Exercise goal: Your answer should be the exact lines of the data below from the one containing "font-size: 14.3px;" through the one containing "margin: 2px 0 9px 8px;"; please include nothing else.

═══ Record excerpts

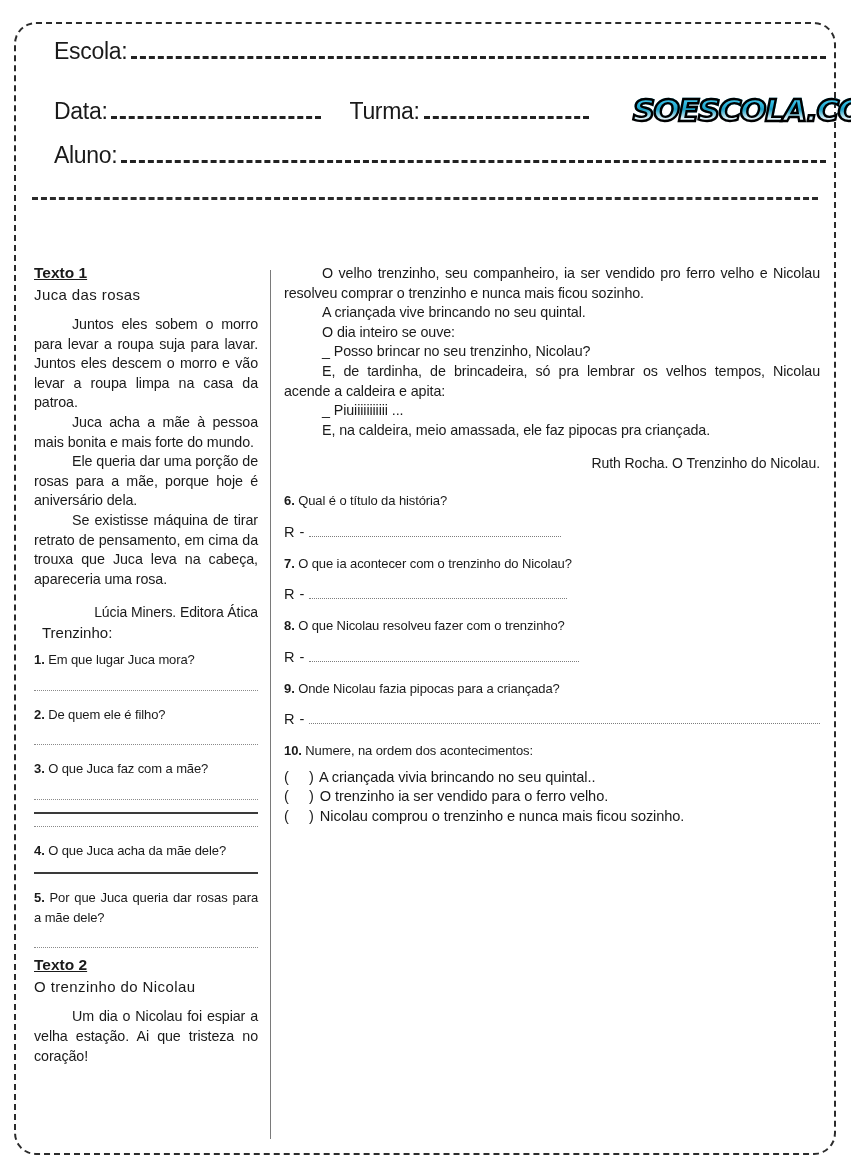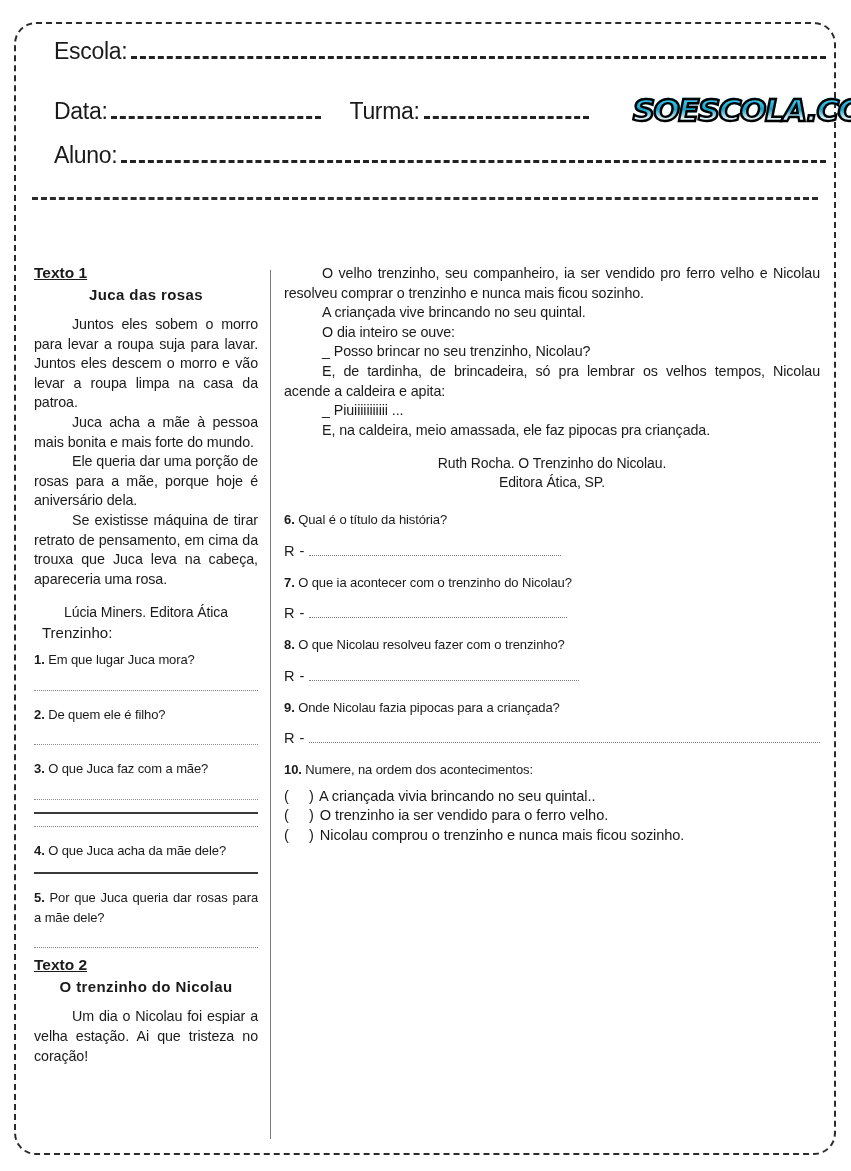--- a/index.html
+++ b/index.html
@@ -156,35 +156,34 @@
 
   
   .texto-tag {
     font-size: 15.5px;
     font-weight: bold;
     text-decoration: underline;
     margin-bottom: 4px;
   }
   .story-title {
     font-size: 15px;
-    font-weight: bold;
-    text-align: center;
+    font-weight: normal;
     letter-spacing: 0.4px;
     margin-bottom: 12px;
   }
   p.story {
     font-size: 14.3px;
     line-height: 19.6px;
     text-align: justify;
     text-indent: 38px;
     letter-spacing: -0.1px;
   }
   .credit {
     font-size: 14px;
-    text-align: center;
+    text-align: right;
     line-height: 19px;
     margin-top: 14px;
     letter-spacing: -0.1px;
   }
   .credit.tight { margin-top: 0; }
 
   .responda {
     font-size: 15px;
     margin: 2px 0 9px 8px;
   }
@@ -332,21 +331,20 @@
 
       <p class="story">O velho trenzinho, seu companheiro, ia ser vendido pro ferro velho e Nicolau resolveu comprar o trenzinho e nunca mais ficou sozinho.</p>
       <p class="story">A criançada vive brincando no seu quintal.</p>
       <p class="story">O dia inteiro se ouve:</p>
       <p class="story">_ Posso brincar no seu trenzinho, Nicolau?</p>
       <p class="story">E, de tardinha, de brincadeira, só pra lembrar os velhos tempos, Nicolau acende a caldeira e apita:</p>
       <p class="story">_ Piuiiiiiiiiiii ...</p>
       <p class="story">E, na caldeira, meio amassada, ele faz pipocas pra criançada.</p>
 
       <div class="credit">Ruth Rocha. O Trenzinho do Nicolau.</div>
-      <div class="credit tight">Editora Ática, SP.</div>
 
       <div class="q" style="margin-top:18px;">
         <span class="num">6.</span>
         <span>Qual é o título da história?</span>
       </div>
       <div class="rrow short">
         <span class="rlabel">R -</span>
         <span class="rline"></span>
       </div>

══════

Problem solution:
     font-size: 14.3px;
     line-height: 19.6px;
     text-align: justify;
     text-indent: 38px;
     letter-spacing: -0.1px;
   }
   .credit {
     font-size: 14px;
-    text-align: center;
+    text-align: right;
     line-height: 19px;
     margin-top: 14px;
     letter-spacing: -0.1px;
   }
   .credit.tight { margin-top: 0; }
 
   .responda {
     font-size: 15px;
     margin: 2px 0 9px 8px;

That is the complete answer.